* **Exercise aim**:
Show every line below where "family" can be found.

Saved entries:
#####

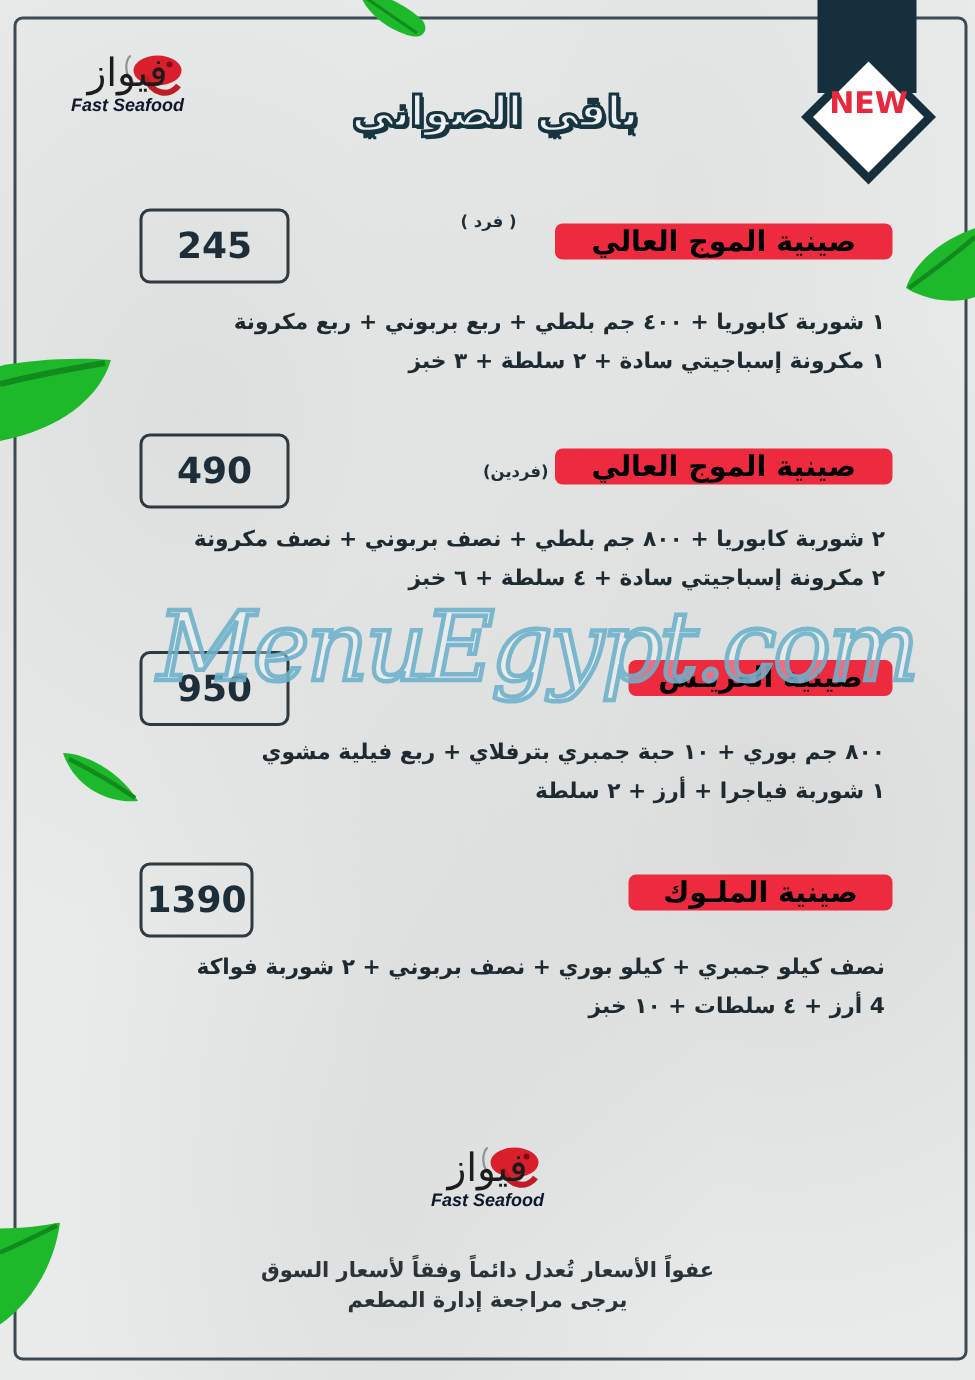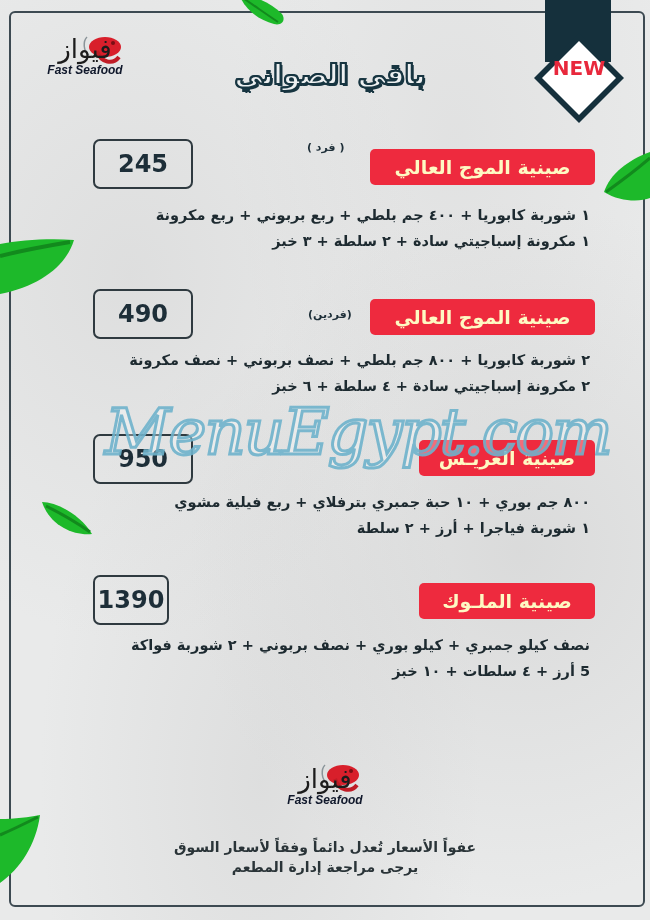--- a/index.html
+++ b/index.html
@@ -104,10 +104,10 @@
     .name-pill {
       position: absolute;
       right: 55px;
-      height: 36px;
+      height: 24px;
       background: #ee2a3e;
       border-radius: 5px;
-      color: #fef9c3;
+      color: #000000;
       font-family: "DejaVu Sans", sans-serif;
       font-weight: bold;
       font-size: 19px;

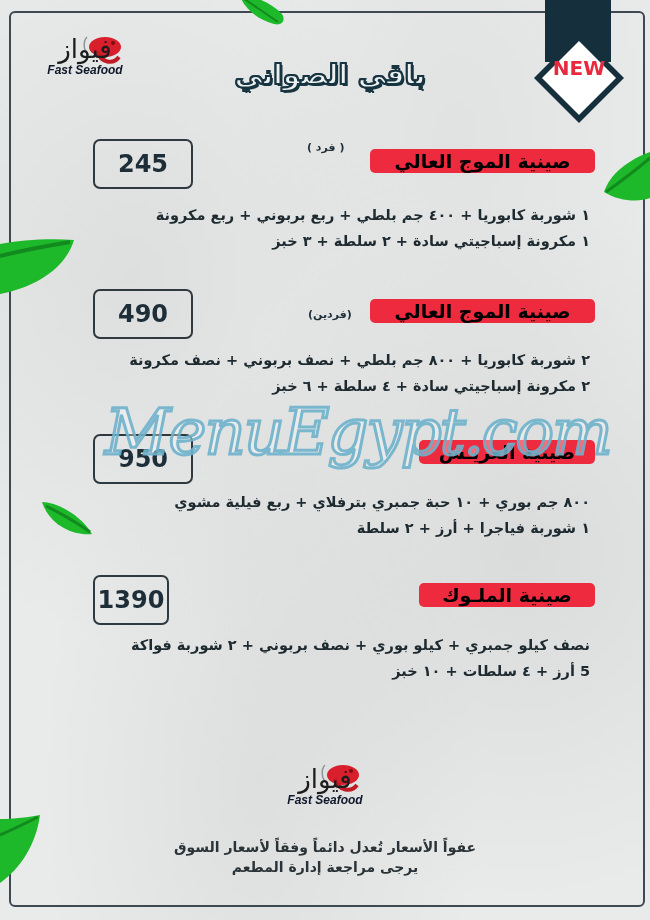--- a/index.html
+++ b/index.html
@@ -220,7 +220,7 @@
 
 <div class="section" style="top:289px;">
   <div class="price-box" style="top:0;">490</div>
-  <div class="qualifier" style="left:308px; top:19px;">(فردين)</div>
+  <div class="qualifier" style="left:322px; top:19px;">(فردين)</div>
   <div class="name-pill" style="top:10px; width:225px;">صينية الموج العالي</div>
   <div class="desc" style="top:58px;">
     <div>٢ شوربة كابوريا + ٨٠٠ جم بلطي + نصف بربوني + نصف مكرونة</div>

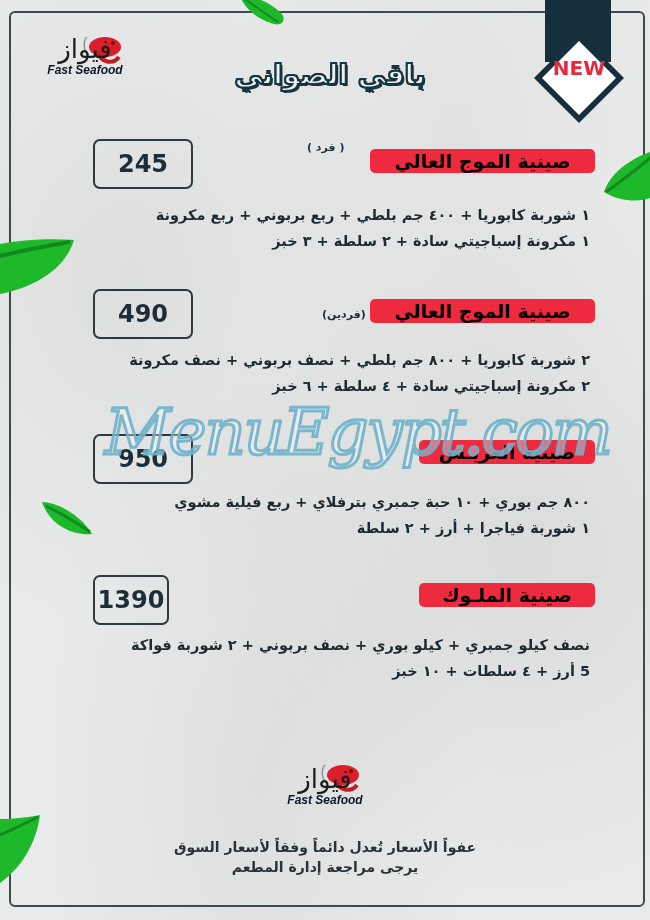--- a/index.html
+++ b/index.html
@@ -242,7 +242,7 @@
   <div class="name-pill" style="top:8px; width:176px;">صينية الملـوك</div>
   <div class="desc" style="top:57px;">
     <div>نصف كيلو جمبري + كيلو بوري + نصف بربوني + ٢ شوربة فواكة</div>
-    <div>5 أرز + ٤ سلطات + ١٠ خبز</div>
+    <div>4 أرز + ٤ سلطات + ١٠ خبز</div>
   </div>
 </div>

#####

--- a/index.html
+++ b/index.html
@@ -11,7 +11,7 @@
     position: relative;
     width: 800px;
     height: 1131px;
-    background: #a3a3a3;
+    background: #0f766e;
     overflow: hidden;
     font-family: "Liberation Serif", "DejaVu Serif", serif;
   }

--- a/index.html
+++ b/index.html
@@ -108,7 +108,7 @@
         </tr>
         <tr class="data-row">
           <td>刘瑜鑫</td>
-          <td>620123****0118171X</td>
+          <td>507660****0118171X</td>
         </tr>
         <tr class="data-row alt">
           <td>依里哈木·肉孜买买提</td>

#####

* **Written response**:
       font-family: "DejaVu Sans", sans-serif;
     font-family: "Liberation Serif", "DejaVu Serif", serif;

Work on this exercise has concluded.